Which makes this one of the only places left on Earth where you can see an assemblage of wildlife that’s close to the maximum possible in terms of numbers and diversity that any planet can create.

This is the reason why eastern Indonesia’s Coral Triangle contains 75 per cent of the world’s hard coral species. Kri Corner near Sorong has a dive site where field guide author Gerry Allen recorded 374 types of fish in a 60-minute dive, about 7.5 per cent of all marine fish known in the world.

This unbroken period of speciation, with hardly any human interaction until recently, was enough time to saturate the region with species from the microscopic to the largest, filling every available niche. On top of that, it is primed with some of the most powerful physical processes on the planet.

Perhaps any planet.

The narrowest margins for life

Life like ours can only really exist in a narrow range of cosmic and planetary variables and we are remarkably similar in need to all animals on Earth. Indeed, we share a common ancestor. Inside our cells is the DNA blueprint from one of two bacteria that formed a union in the ocean over a billion years ago. When you do an ancestry test, you are looking at this DNA. It’s passed down only on the mother’s side and the same blueprint exists in every single cell, in every animal on Earth, storing the same basic pattern. This is the DNA that enables us to breathe oxygen. To transform food into energy. It’s literally what connects us to ecosystems.   

Animal cell mitochondria showing the circular DNA shared with bacteria. Drawing, Simon Mustoe.
Animal cell mitochondria showing the circular DNA shared with bacteria. Drawing, Simon Mustoe.

The ‘goldilocks zone’ which predicts the possibility of life anywhere in the universe, is determined by factors such as concentration of oxygen, temperature and whether water can exist on a planet. It’s a rare combination but still not enough for animals to climb out of a primordial soup.

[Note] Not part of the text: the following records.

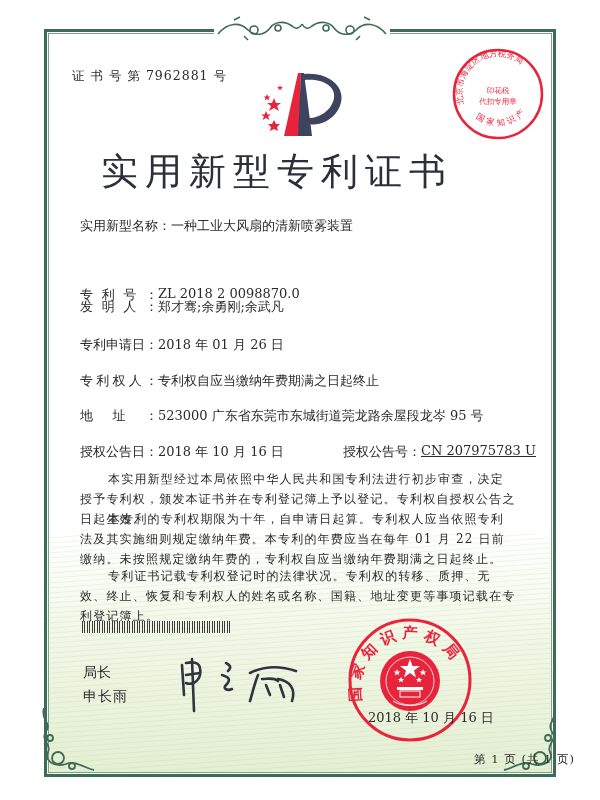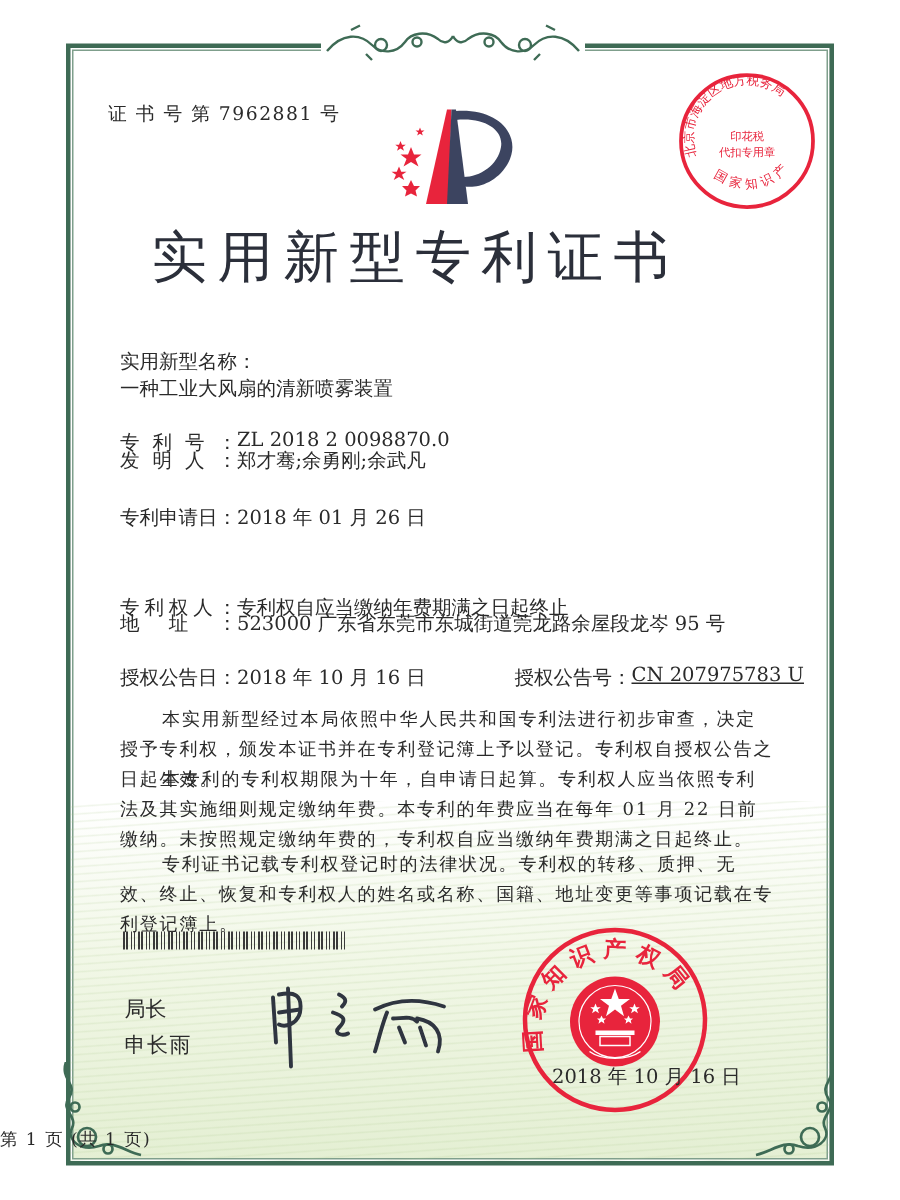--- a/index.html
+++ b/index.html
@@ -37,7 +37,7 @@
     .field { position: absolute; left: 80px; font-size: 13px; display: flex; }
     .field .label { display: inline-block; }
     .field .value { display: inline-block; }
-    .f-name { top: 232px; flex-direction: column; }
+    .f-name { top: 217px; }
     .f-inv { top: 266px; margin-top: 32px; }
     .f-pno { top: 286px; }
     .f-date { top: 336px; }

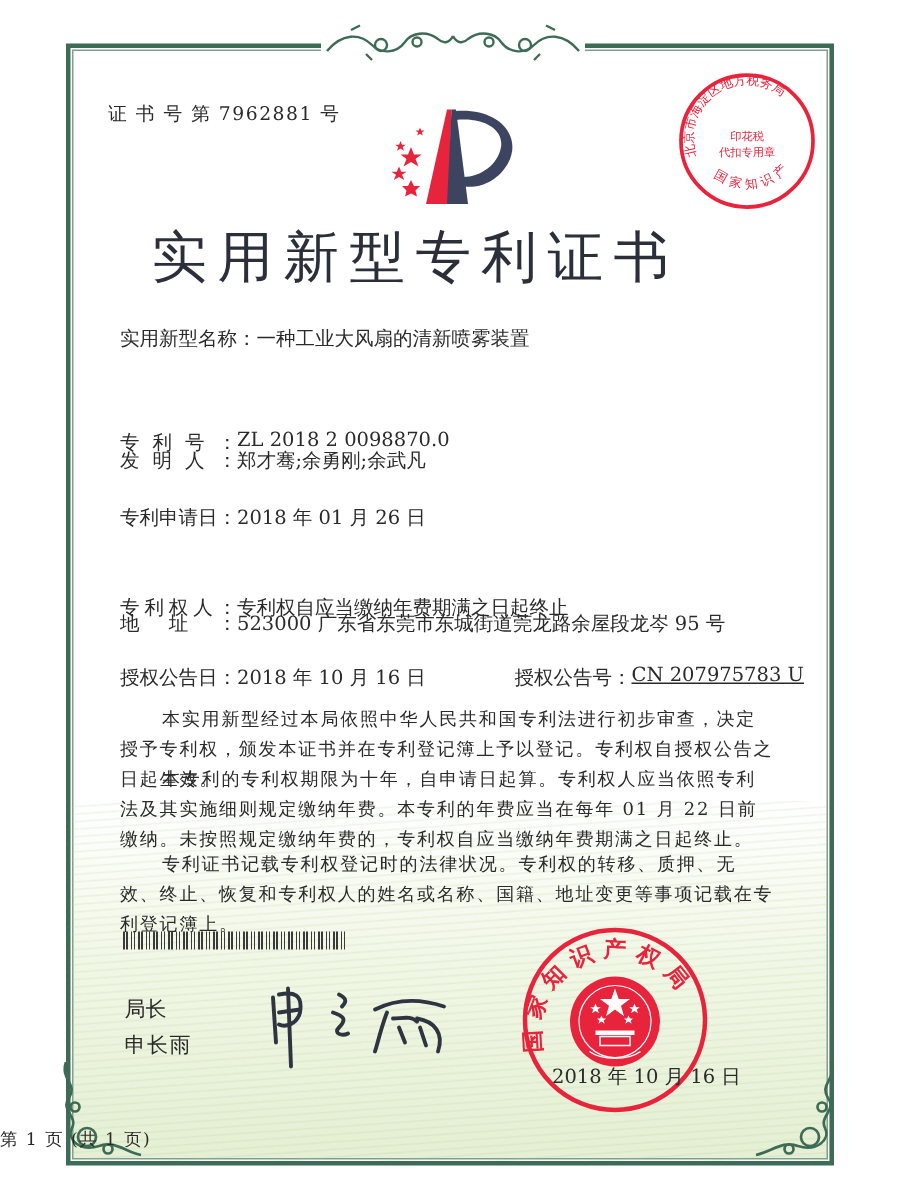--- a/index.html
+++ b/index.html
@@ -41,7 +41,7 @@
     .f-inv { top: 266px; margin-top: 32px; }
     .f-pno { top: 286px; }
     .f-date { top: 336px; }
-    .f-owner { top: 372px; margin-top: 24px; }
+    .f-owner { top: 372px; }
     .f-addr { top: 407px; }
     .f-pub { top: 443px; }
     .f-pubno { position: absolute; left: 343px; top: 443px; font-size: 13px; }

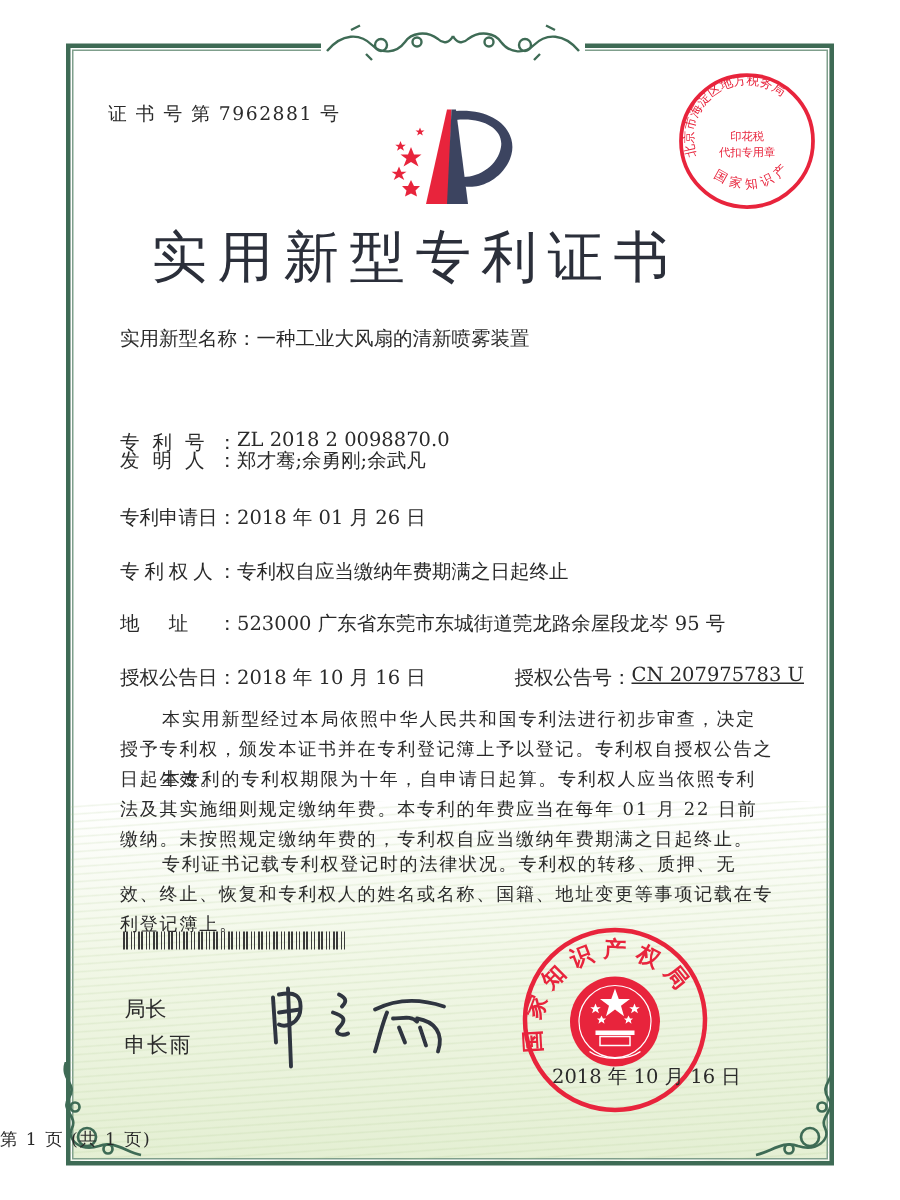--- a/index.html
+++ b/index.html
@@ -61,7 +61,7 @@
     .seal-top { left: 450px; top: 46px; width: 96px; height: 96px; }
     .seal-main { left: 345px; top: 615px; width: 130px; height: 130px; }
     .seal-date { left: 368px; top: 709px; font-size: 13px; color: #2a2a2a; }
-    .page-no { left: 0; width: 575px; text-align: left; top: 752px; font-size: 11.5px; letter-spacing: 1px; }
+    .page-no { left: 0; width: 575px; text-align: right; top: 752px; font-size: 11.5px; letter-spacing: 1px; }
   </style>
 </head>
 <body>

For eternity, life on Earth was merely algae and plankton. To build the biodiversity needed to support the type of complex land animal we are, meant nurturing Earth through its chaotic teenage years and into its more prosaic middle-age. On a cosmic scale, what we take for granted today – and on which a habitable Earth depends – is a miniscule enhancement.

But in the context of our lives, this is everything. And it is all the result of animals working together.

It’s what you see when you look into Raja Ampat’s ecosystems.

Melissa’s Garden … maybe 1,500 species of fish exist here. Fifty corals and thousands of other animals. Only a small number of species fulfill specific roles to make up a fully functioning reef system. There is nowhere on Earth where this is so clearly represented.

Don’t be disappointed

Despite all this, I’ve heard some people express disappointment after visiting Raja Ampat. One might wonder what they experienced? How did they managed to miss its cosmic significance?

Increasingly, visits to Raja Ampat are becoming a ‘bucket list’ item but there is nothing that compares this place to any traditional tourism destination. There are few who fully comprehend its significance either. It’s too easy to drift past and not see animals for what they are. Or seek an experience without acknowledging something far more significant than oneself. Each animal is a living being and the essence for life in this place and far beyond.

Most people don’t get the chance to see the place properly. Visiting can offer a rare chance to understand your own place in the Universe and marvel at both the significance and insignificance of ourselves, and all the planet’s creatures, at the same time.

The diversity and abundance of animal life we see in Raja Ampat isn’t the icing on the cake. It’s the reason life exists here … or maybe anywhere. This is the end point of a remarkable period in Earth’s history that enabled the rise of humanity and everything we take for granted today.

Perhaps more than anywhere else in the Universe.